SELECT * FROM <catalog>.<schema>.<payload_table> payload
JOIN system.serving.served_entities se on payload.served_entity_id = se.served_entity_id
door AI Gateway ondersteund inferentieschema
Deductietabellen die zijn ingeschakeld met behulp van AI Gateway, hebben het volgende schema:
Kolomnaam | Beschrijving | Type |
---|---|---|
request_date |
De UTC-datum waarop de aanvraag voor het verwerken van het model is ontvangen. | DATUM |
databricks_request_id |
Een door Azure Databricks gegenereerde aanvraag-id die is gekoppeld aan alle aanvragen voor het verwerken van modellen. | SNAAR |
request_time |
De tijdstempel waarop de aanvraag wordt ontvangen. | TIJDSTEMPEL |
status_code |
De HTTP-statuscode die is geretourneerd van het model. | INT |
sampling_fraction |
De steekproeffractie die wordt gebruikt in het geval dat de aanvraag is uitgevallen. Deze waarde ligt tussen 0 en 1, waarbij 1 aangeeft dat 100% binnenkomende aanvragen zijn opgenomen. | DUBBEL |
execution_duration_ms |
De tijd in milliseconden waarvoor het model deductie heeft uitgevoerd. Dit omvat geen overheadnetwerklatenties en vertegenwoordigt alleen de tijd die het model nodig heeft om voorspellingen te genereren. | BIGINT |
request |
De JSON-hoofdtekst van de onbewerkte aanvraag die is verzonden naar het eindpunt van de modelfunctie. | SNAAR |
response |
De onbewerkte antwoord-JSON-hoofdtekst die is geretourneerd door het model dat het eindpunt levert. | SNAAR |
served_entity_id |
De unieke id van de bediende entiteit. | SNAAR |
logging_error_codes |
De fouten die zijn opgetreden bij het niet registreren van de gegevens. Foutcodes omvatten MAX_REQUEST_SIZE_EXCEEDED en MAX_RESPONSE_SIZE_EXCEEDED . |
ARRAY |
requester |
De id van de gebruiker of service-principal waarvan de machtigingen worden gebruikt voor de aanroepaanvraag van het service-eindpunt. | SNAAR |
beperkingen voor
Ingerichte doorvoerworkloads:
- Als u een nieuw model voor eindpunt maakt dat gebruikmaakt van ingerichte doorvoer, worden alleen deductietabellen met AI Gateway ondersteund.

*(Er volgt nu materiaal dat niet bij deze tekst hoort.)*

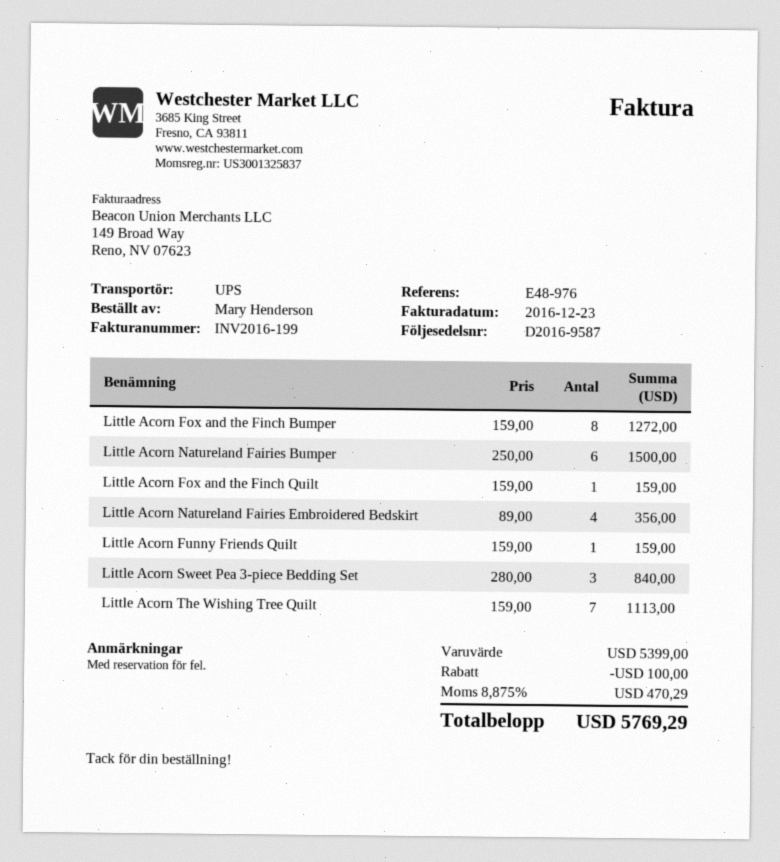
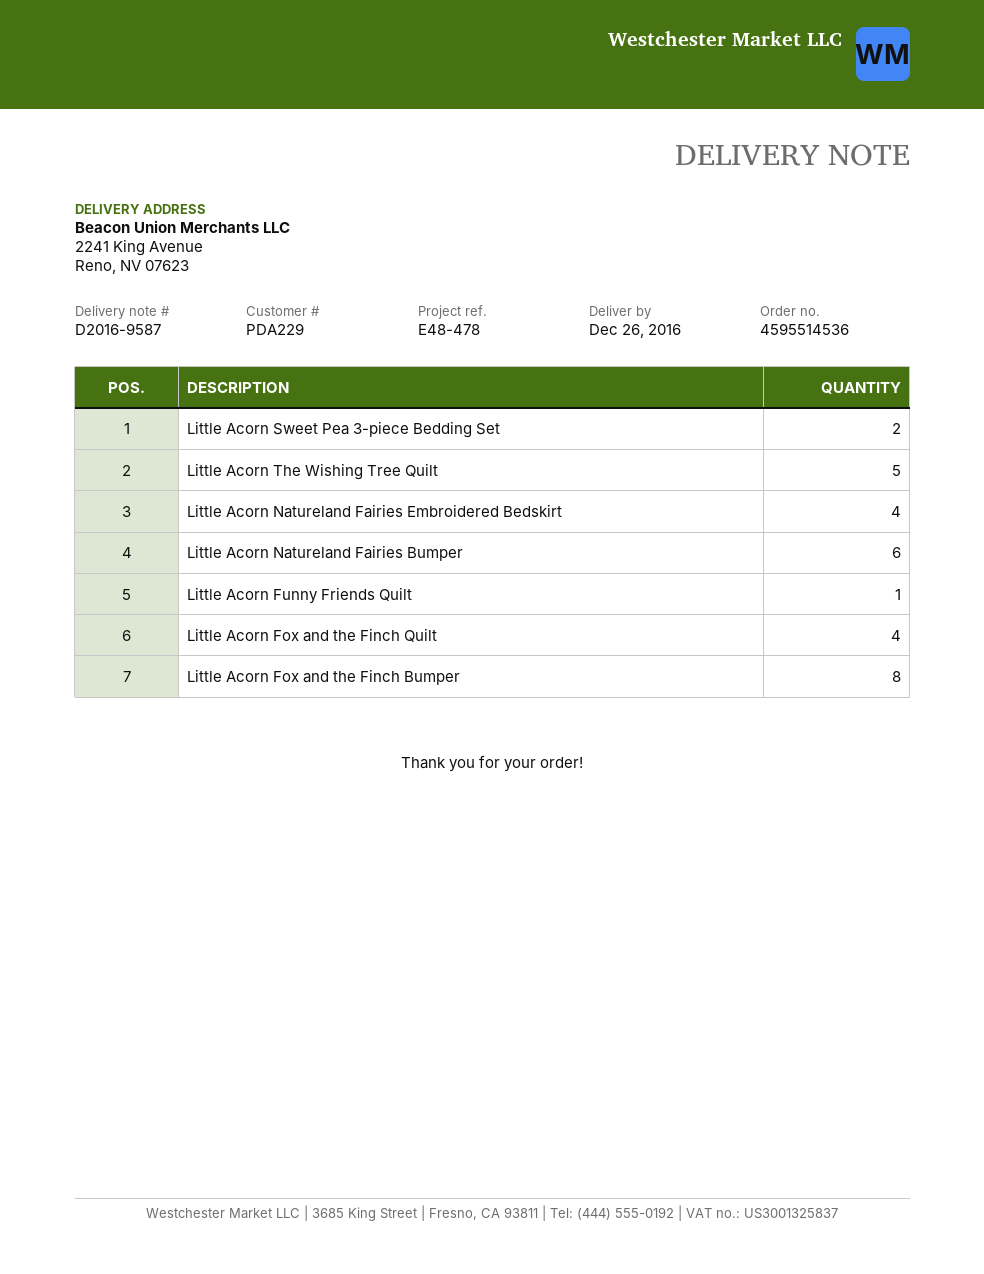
reference: E48-976 -> E48-478
Little Acorn Fox and the Finch Quilt: 1 -> 4
Little Acorn Sweet Pea 3-piece Bedding Set: 3 -> 2
Little Acorn The Wishing Tree Quilt: 7 -> 5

- Als u een bestaand model hebt dat een eindpunt biedt dat gebruikmaakt van ingerichte doorvoer en deze nog nooit deductietabellen had geconfigureerd, kunt u het bijwerken om deductietabellen met AI Gateway te gebruiken.
- Als u een bestaand model hebt dat een eindpunt biedt dat gebruikmaakt van ingerichte doorvoer en deze deductietabellen heeft die momenteel of eerder zijn geconfigureerd, kunt u het niet bijwerken om deductietabellen met AI Gateway te gebruiken.
- Voor het streamen van antwoordlogboeken van AI-agent worden alleen velden en traceringen die compatibel zijn met ChatCompletion samengevoegd.
De bezorging van logs van interpreteringstabellen is momenteel naar beste vermogen, maar u kunt verwachten dat logs binnen 1 uur na een verzoek beschikbaar zijn. Neem contact op met uw Databricks-accountteam voor meer informatie.
De maximale aanvraag- en antwoordgrootte die wordt geregistreerd, is 1 MiB (1.048.576 bytes). Nettoladingen voor aanvragen en antwoorden die deze overschrijden, worden geregistreerd als
null
enlogging_error_codes
worden gevuld metMAX_REQUEST_SIZE_EXCEEDED
ofMAX_RESPONSE_SIZE_EXCEEDED
.
Zie Beperkingenvoor beperkingen die specifiek zijn voor AI Gateway. Zie Limieten en regio'svoor algemene eindpuntbeperkingen voor modellen die eindpunten leveren.